Esas No: 2021/555
Karar No: 2022/422
Karar Tarihi: 30.03.2022
BAM Hukuk Mahkemeleri Bursa 1. Asliye Ticaret Mahkemesi 2021/555 Esas 2022/422 Karar Sayılı İlamı
....
T.C.
BURSA
1. ASLİYE TİCARET MAHKEMESİ GEREKÇELİ KARAR
ESAS NO : 2021/555 Esas
KARAR NO : 2022/422
BAŞKAN : ... ...
ÜYE : ... ...
ÜYE : ... ...
KATİP : ... ...
DAVACI : ... - ...
VEKİLİ : Av. ...-
DAVALI : ... - ...
VEKİLLERİ : Av. ...
DAVA : Menfi Tespit (Kambiyo Senetlerinden Kaynaklanan)
DAVA TARİHİ : 21/06/2021
KARAR TARİHİ : 30/03/2022
GEREKÇELİ KARARIN
YAZILDIĞI TARİH : 30/04/2022
Mahkememizde görülmekte olan Menfi Tespit (Kambiyo Senetlerinden Kaynaklanan) davasının yapılan açık yargılaması sonunda,
GEREĞİ DÜŞÜNÜLDÜ:
Davacı vekili dava dilekçesinde özetle ; davacı aleyhine Bursa 5. İcra Müdürlüğünün 2019/... esas sayılı dosyası ile icra takibi başlatıldığını, takibe konu 24/11/2016 keşide tarihli 600.000,00 Tl bedelli senet dolayısıyla davacının davalıya borçlu olmadığını, davacı hakkında 2016 yılında hukuk davası açılınca davacı ve davalının aralarında davacının mallarını güvenilir kişiler üzerine aktarılabilmesi için 3 adet boş senedin imzalanıp davalıya verildiğini, davalının davacının damadı olması nedeniyle kendisine güvenildiğini, ancak davalının bu boş senedi doldurarak takibe konu ettiğini, davalı hakkında Bursa 21. Asliye Ceza Mahkemesinin 2021/446 esas sayılı dosyası ile açığa atılan imzanın kötüye kullanılması suçundan kamu davası açıldığını, taraflar arasında herhangi bir ticari veyahut alacak ilişkisi bulunmadığını, bedelsiz senedin davalı tarafından icraya konu edilmesi nedeniyle davacının davalıya borçlu olmadığının tespitine karar verilmesini talep etmişlerdir
Davalı cevap dilekçesinde özetle; davacının iddialarının gerçeği yansıtmadığını, boş senedin anlaşmaya aykırı şekilde doldurulduğu iddiasının yazılı delille ispat edilmesi gerektiğini, davacının senetteki imzayı inkar etmediğini, ceza dosyasında yapılan bilirkişi incelemesinde de imzanın davacıya ait olduğunun belirlendiğini ancak yazıların davacı ve davalıya ait olmadığının tespit edildiği, davacının iddialarını yazılı delille ispat etmesi gerektiğini, davacının o dönemde borçlu olması nedeniyle bir kısım borçların davalı tarafından ödendiğini, yine davacıya elden borç para verildiğini, bu sebeple dava konusu senedin davalıya verildiğini, davacının hakkındaki yargılamalar bittikten sonra kooperatiften alacağı bir villayı almış olduğu borçlara karşılık davalıya devretmeyi taahhüt ettiğini ancak bunu yerine getirmediğini, bu durumun da davalının eşiyle aralarında probleme neden olduğunu, bu sebeple davalının eşi ile boşandığını, davacının iddialarını yazılı delille kanıtlaması gerektiğini ileri sürerek davanın reddine karar verilmesini talep etmişlerdir.

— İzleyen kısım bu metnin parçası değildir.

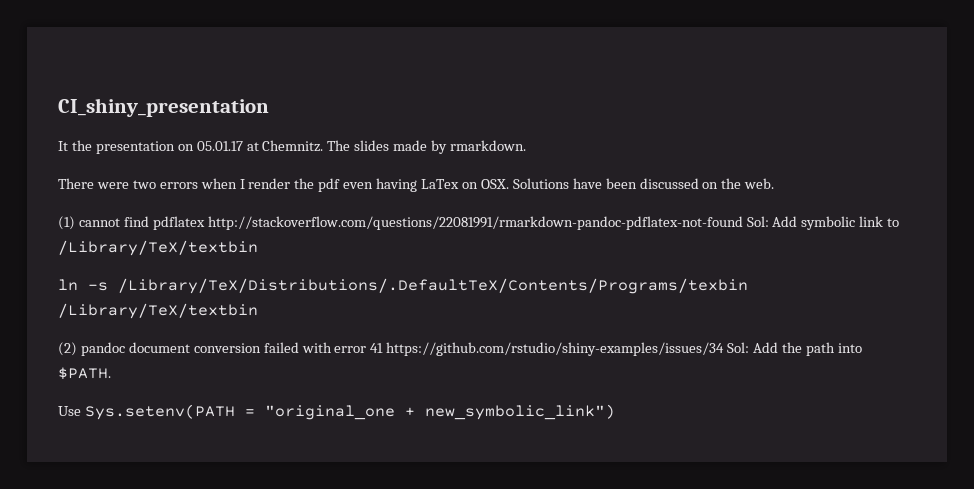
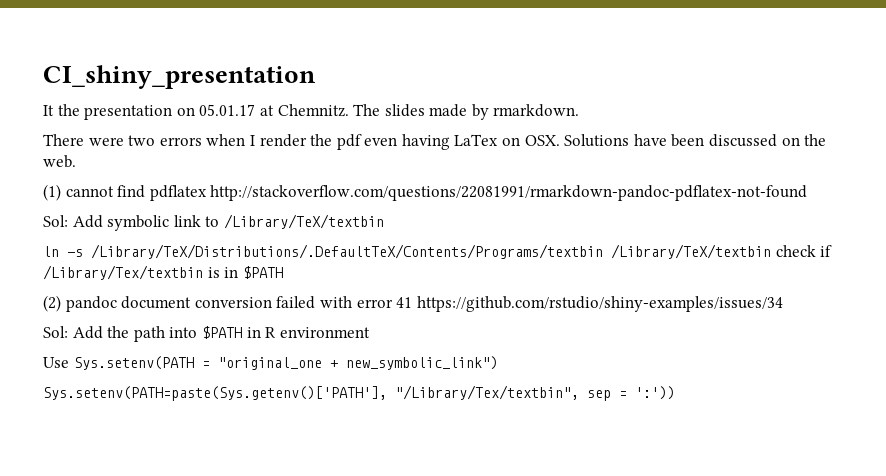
(743, 223) none -> (808, 193) //
[118,278,748,294] [58,303,258,319] /Library/TeX/Distributions/.DefaultTeX/Contents/Programs/texbin /Library/TeX/textbin -> [91,244,833,259] [43,265,283,280] /Library/TeX/Distributions/.DefaultTeX/Contents/Programs/textbin /Library/TeX/textbin check if /Library/Tex/textbin is in $PATH
(725, 349) none -> (783, 304) //
[58,367,111,380] $PATH. -> [201,326,370,339] $PATH in R environment
(615, 412) none -> [43,385,675,401] // Sys.setenv(PATH=paste(Sys.getenv()['PATH'], "/Library/Tex/textbin", sep = ':'))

Delillerin değerlendirilmesi ve gerekçe :
Dava Bursa 5. İcra Müdürlüğünün 2019/... esas sayılı icra dosyasında takibe konu edilen 24/11/2016 keşide tarihli 30/06/2017 vadeli 600.000,00 TL bedelli senet nedeniyle borçlu olunmadığına dair menfi tespit davasıdır.
Davacı taraf takibe konu senedin davalıya güvenilerek boş olarak imzalanmak suretiyle verildiğini, bunun sebebinin de davacı hakkında 2016 yılında hukuk davası açılınca davacı ve davalının aralarında davacının mallarını güvenilir kişiler üzerine aktarılabilmesi için 3 adet boş senedin imzalanıp davalıya verilmesinin kararlaştırıldığını, davalının davacının damadı olması nedeniyle kendisine güvendiğini, ancak davalının bu boş senedi doldurarak takibe konu ettiğini ileri sürmüştür.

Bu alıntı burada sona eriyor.